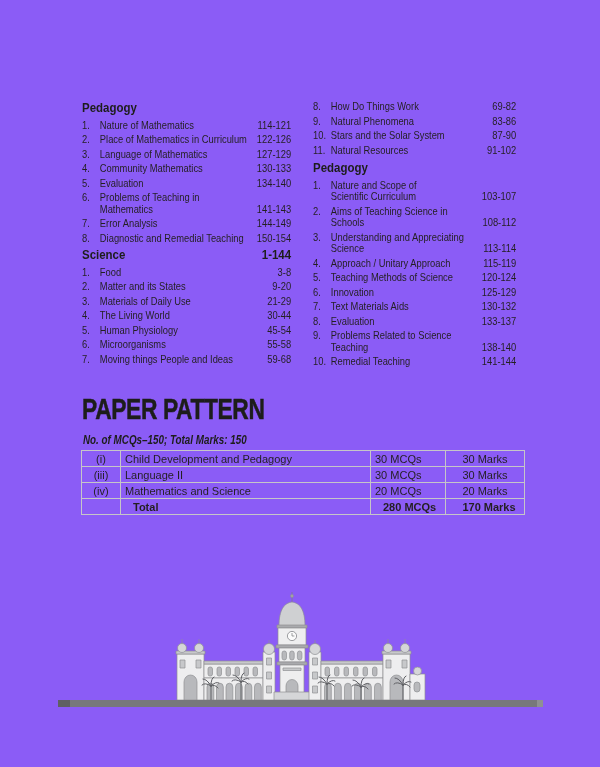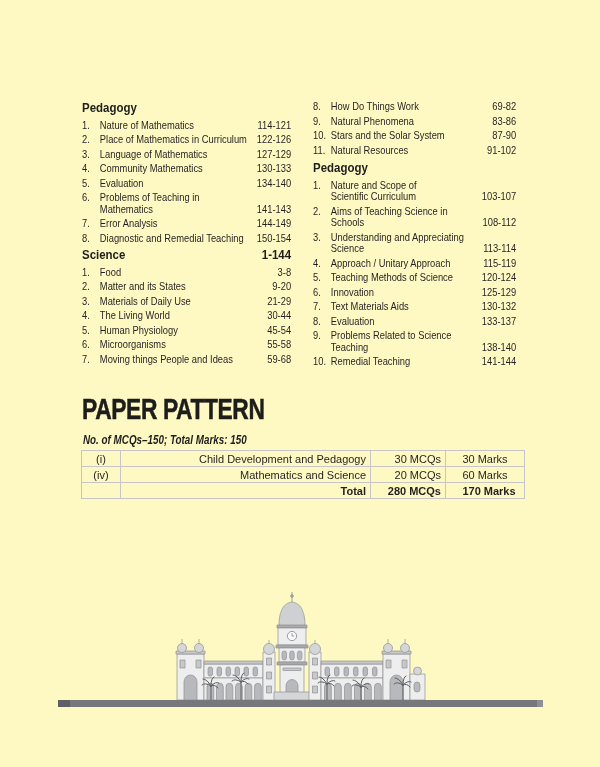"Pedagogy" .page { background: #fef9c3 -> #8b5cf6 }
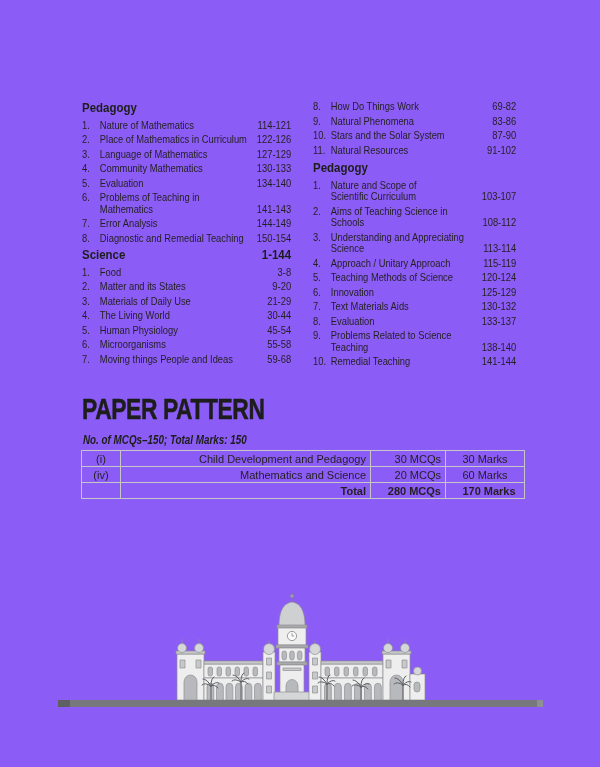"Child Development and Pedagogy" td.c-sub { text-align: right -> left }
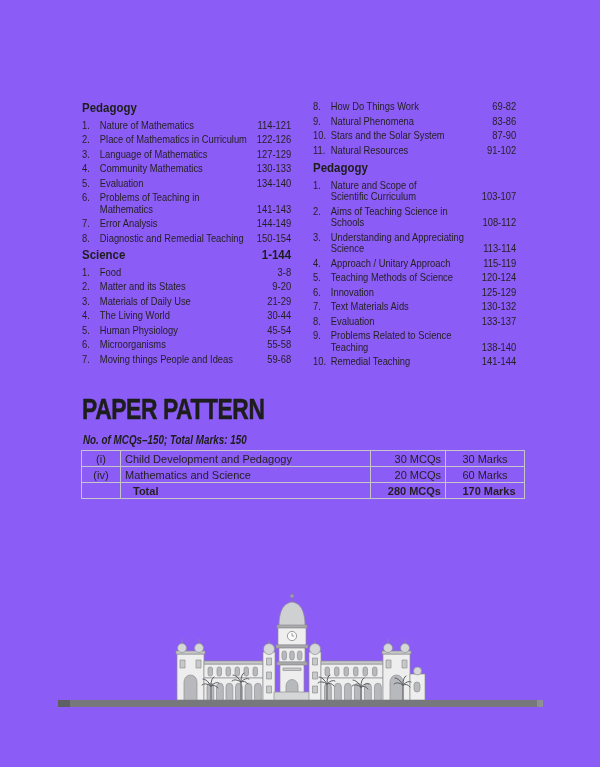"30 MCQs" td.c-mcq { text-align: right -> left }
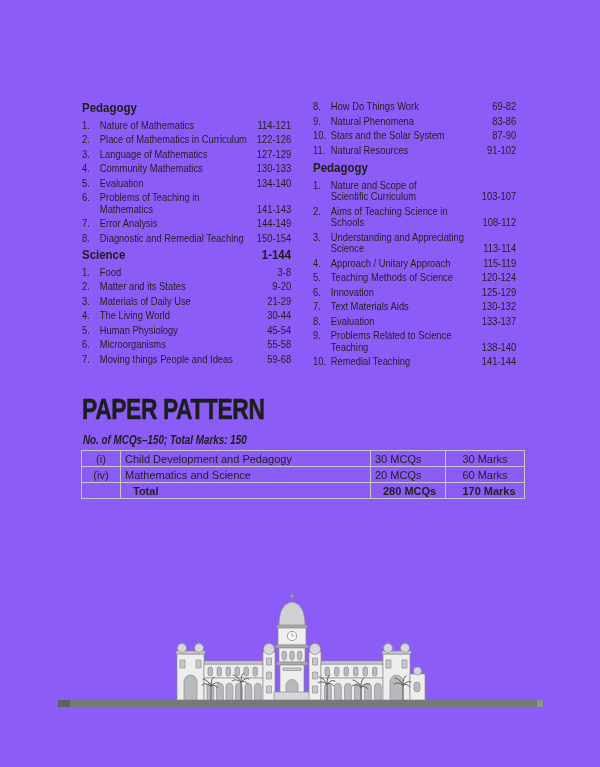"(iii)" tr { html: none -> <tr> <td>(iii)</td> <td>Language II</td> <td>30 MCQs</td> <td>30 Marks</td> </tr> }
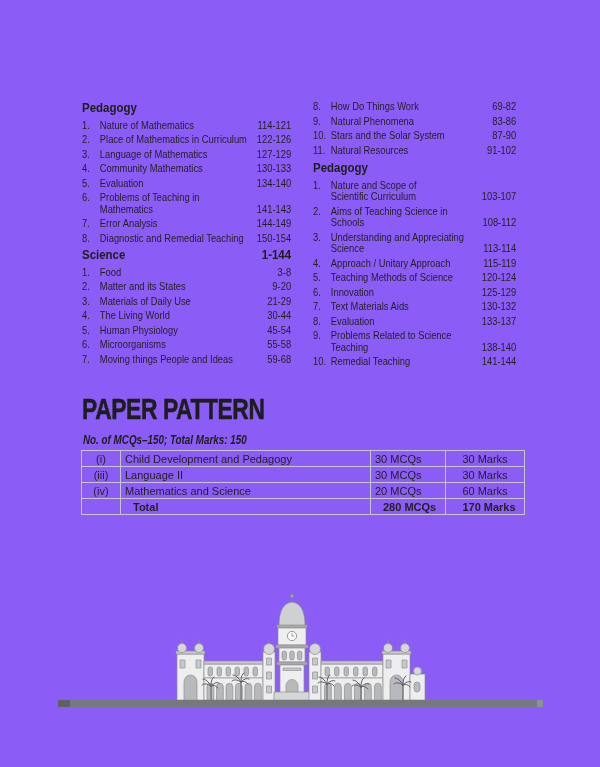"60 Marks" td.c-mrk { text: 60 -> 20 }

+---+

What you need to do:
Each record should be printed again precisely, though not its pictures.

Written response:
"Pedagogy" .page { background: #fef9c3 -> #8b5cf6 }
"Child Development and Pedagogy" td.c-sub { text-align: right -> left }
"30 MCQs" td.c-mcq { text-align: right -> left }
"(iii)" tr { html: none -> <tr> <td>(iii)</td> <td>Language II</td> <td>30 MCQs</td> <td>30 Marks</td> </tr> }
"60 Marks" td.c-mrk { text: 60 -> 20 }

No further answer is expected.